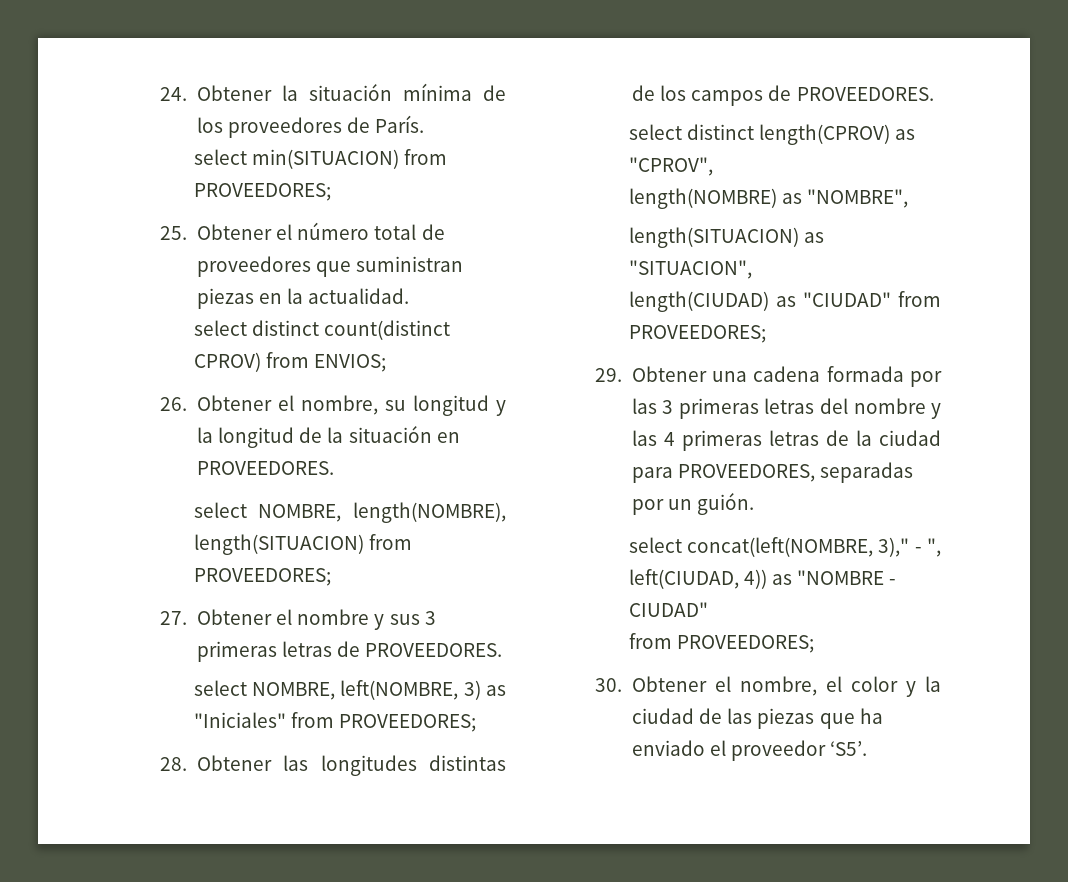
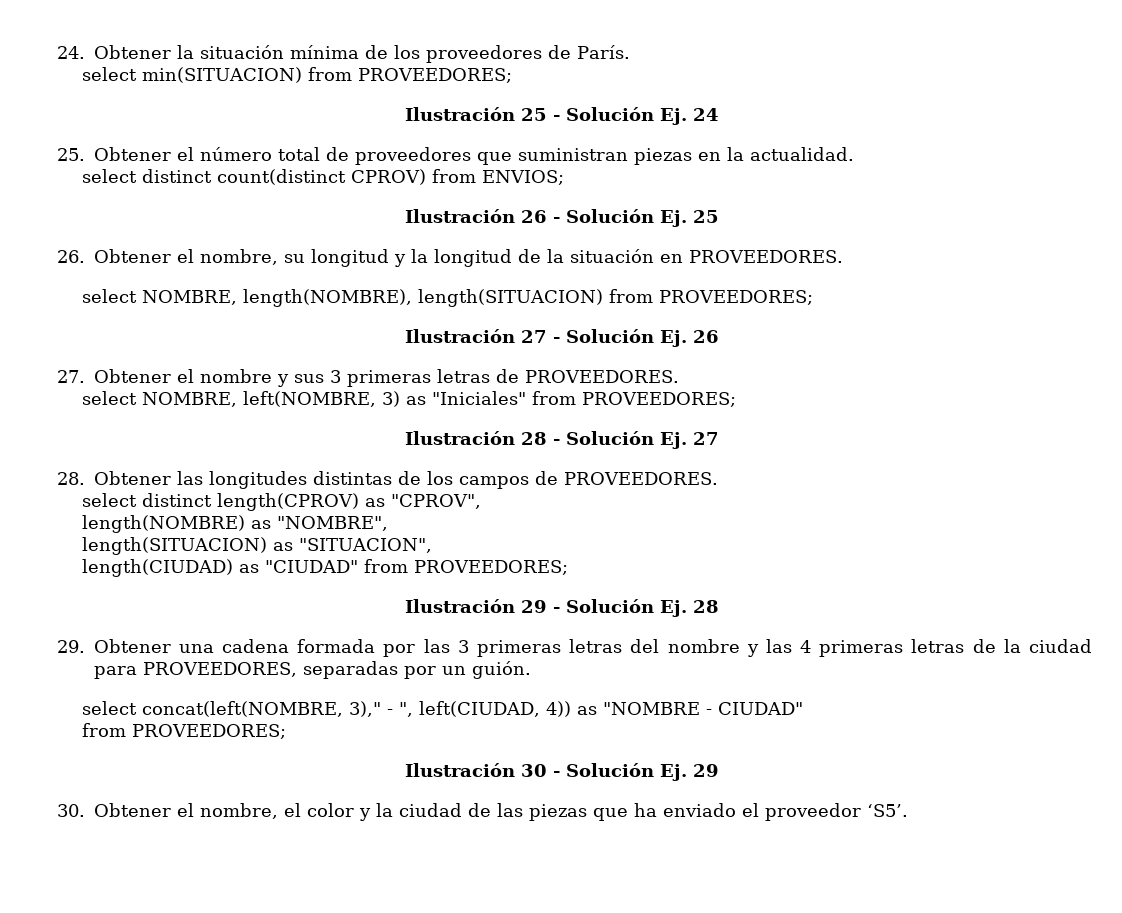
+ Ilustración 25 - Solución Ej. 24
+ Ilustración 26 - Solución Ej. 25
+ Ilustración 27 - Solución Ej. 26
+ Ilustración 28 - Solución Ej. 27
+ Ilustración 29 - Solución Ej. 28
+ Ilustración 30 - Solución Ej. 29

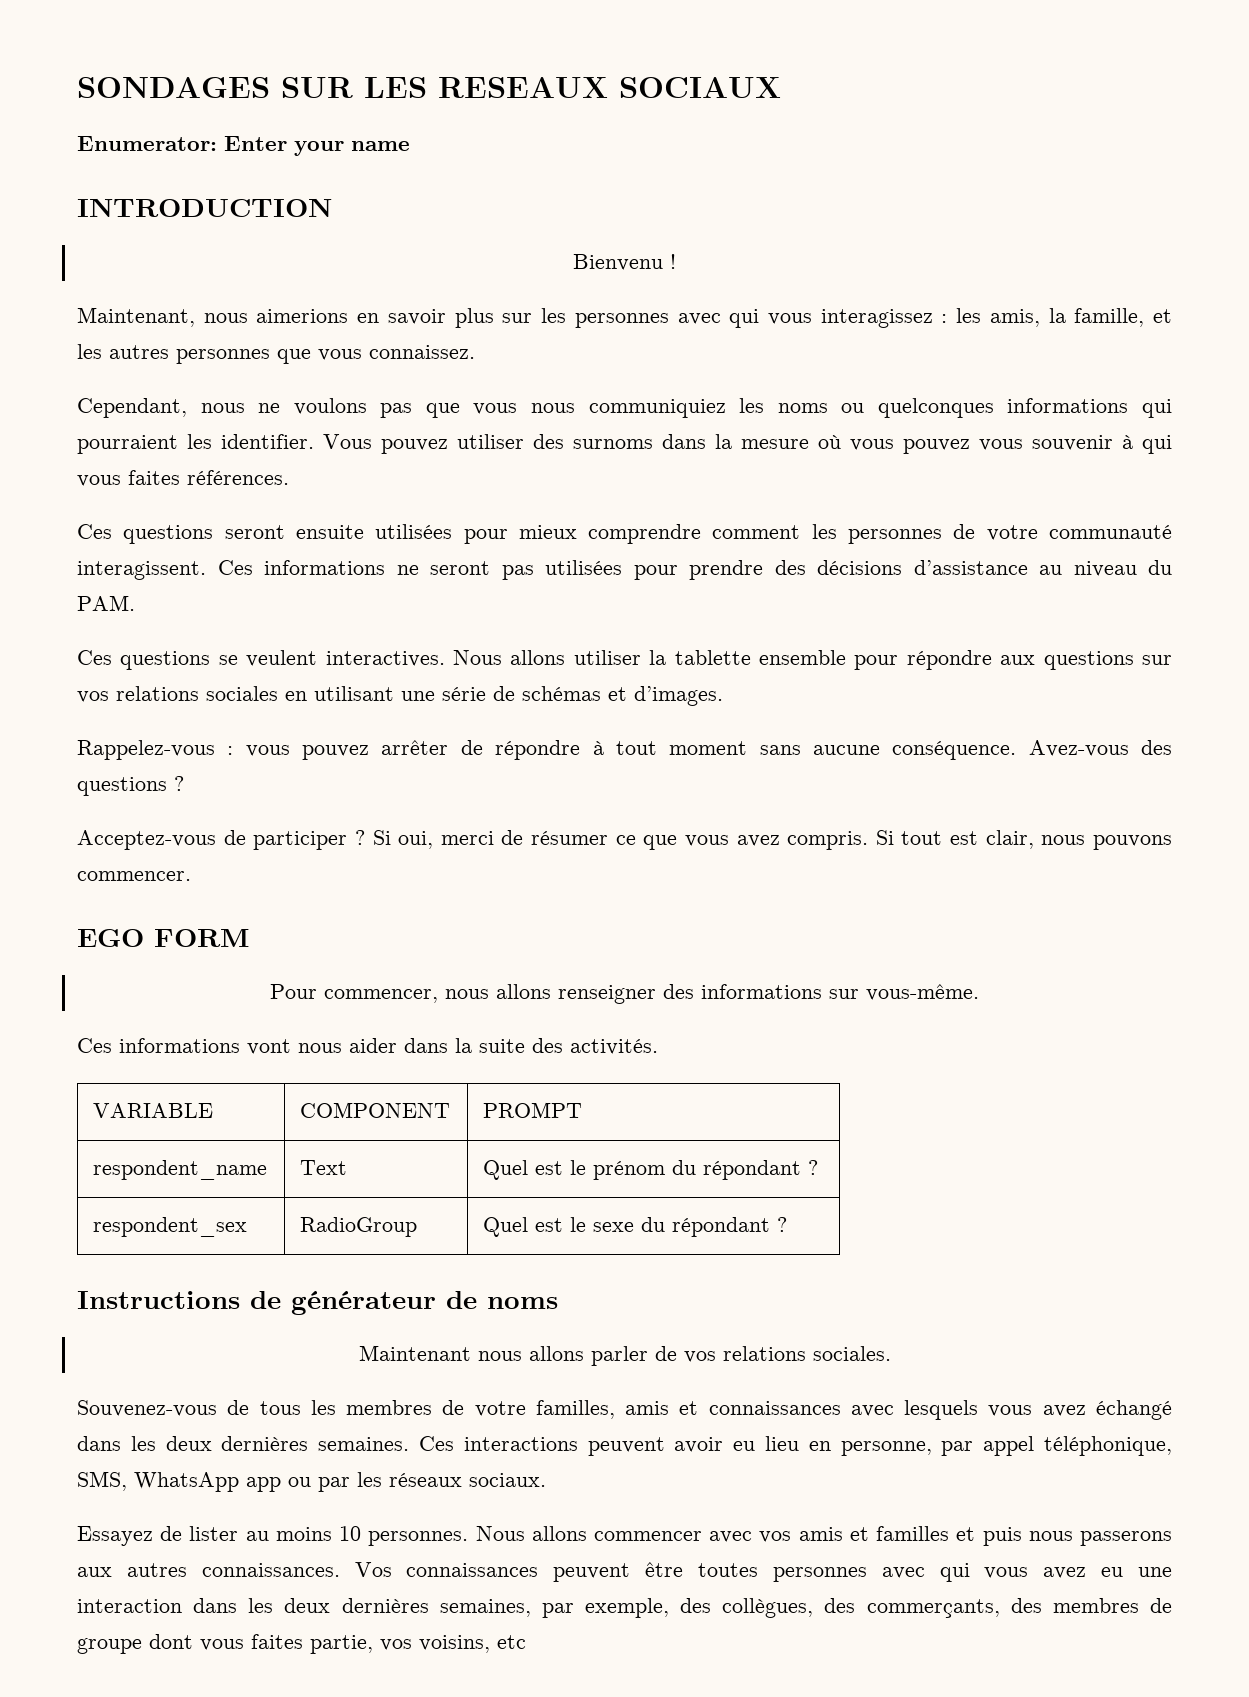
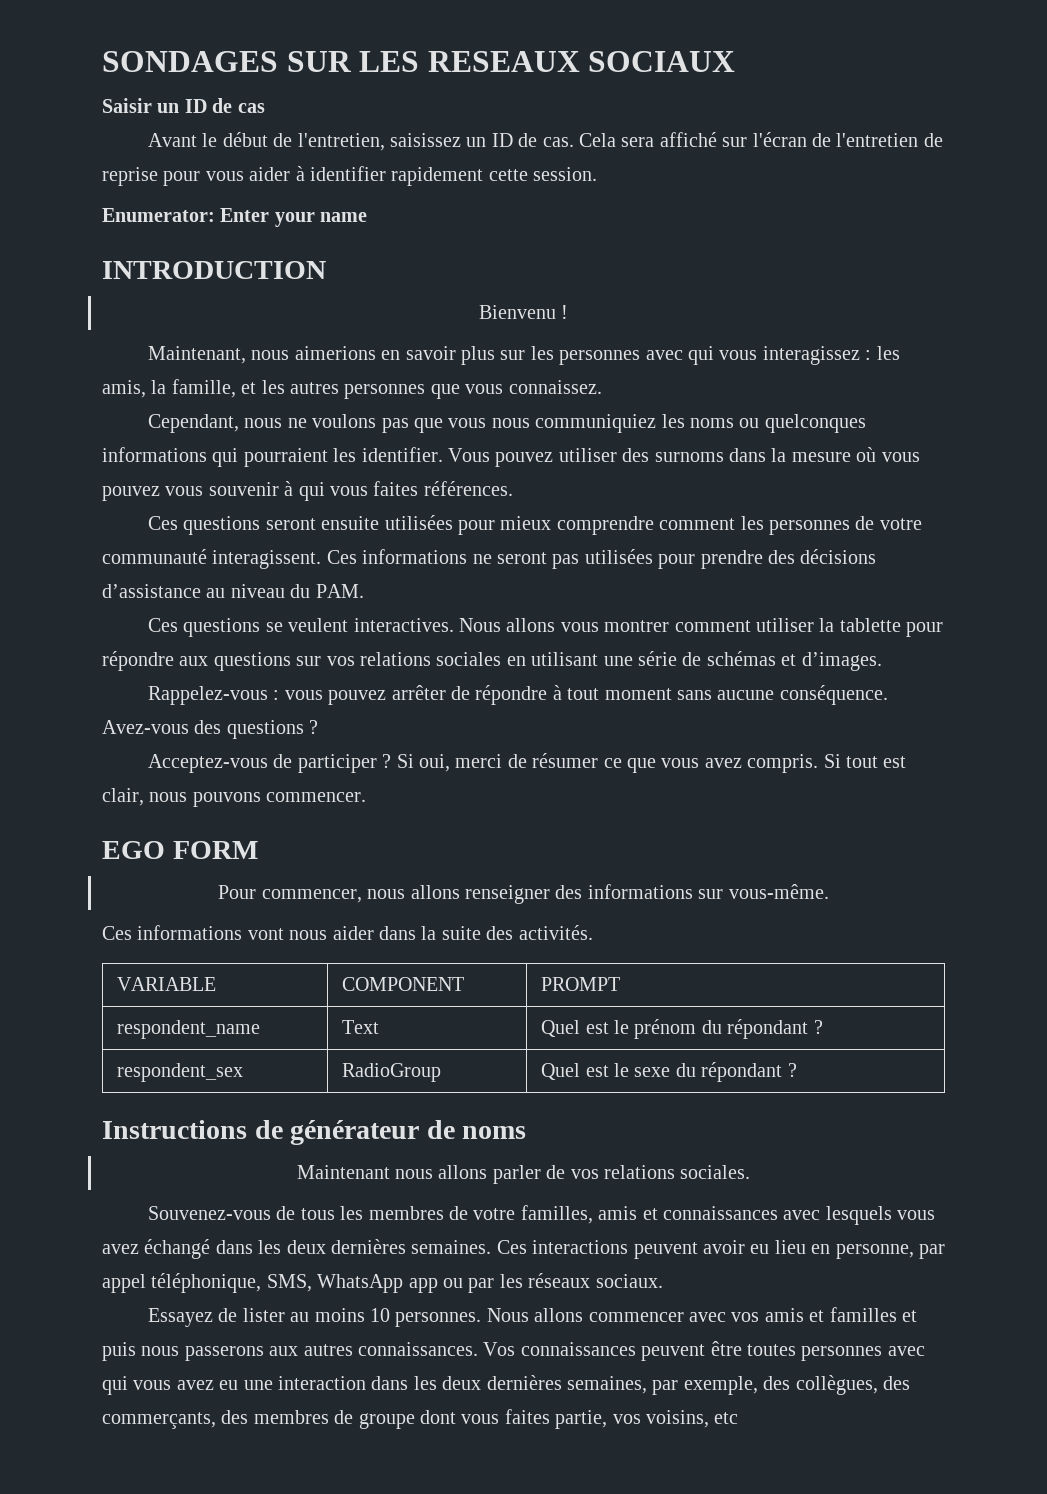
+ Saisir un ID de cas
+ Avant le début de l'entretien, saisissez un ID de cas. Cela sera affiché sur l'écran de l'entretien de reprise pour vous aider à identifier rapidement cette session.
- Nous allons utiliser la tablette ensemble pour répondre aux questions sur vos relations sociales en utilisant une série de schémas et d’images.
+ Nous allons vous montrer comment utiliser la tablette pour répondre aux questions sur vos relations sociales en utilisant une série de schémas et d’images.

----

* DESCRIPTION OF THE TASK *
Whenever the word "Ilustración" appears in a line above, copy that line.

* WRITTEN RESPONSE *
+ Ilustración 25 - Solución Ej. 24
+ Ilustración 26 - Solución Ej. 25
+ Ilustración 27 - Solución Ej. 26
+ Ilustración 28 - Solución Ej. 27
+ Ilustración 29 - Solución Ej. 28
+ Ilustración 30 - Solución Ej. 29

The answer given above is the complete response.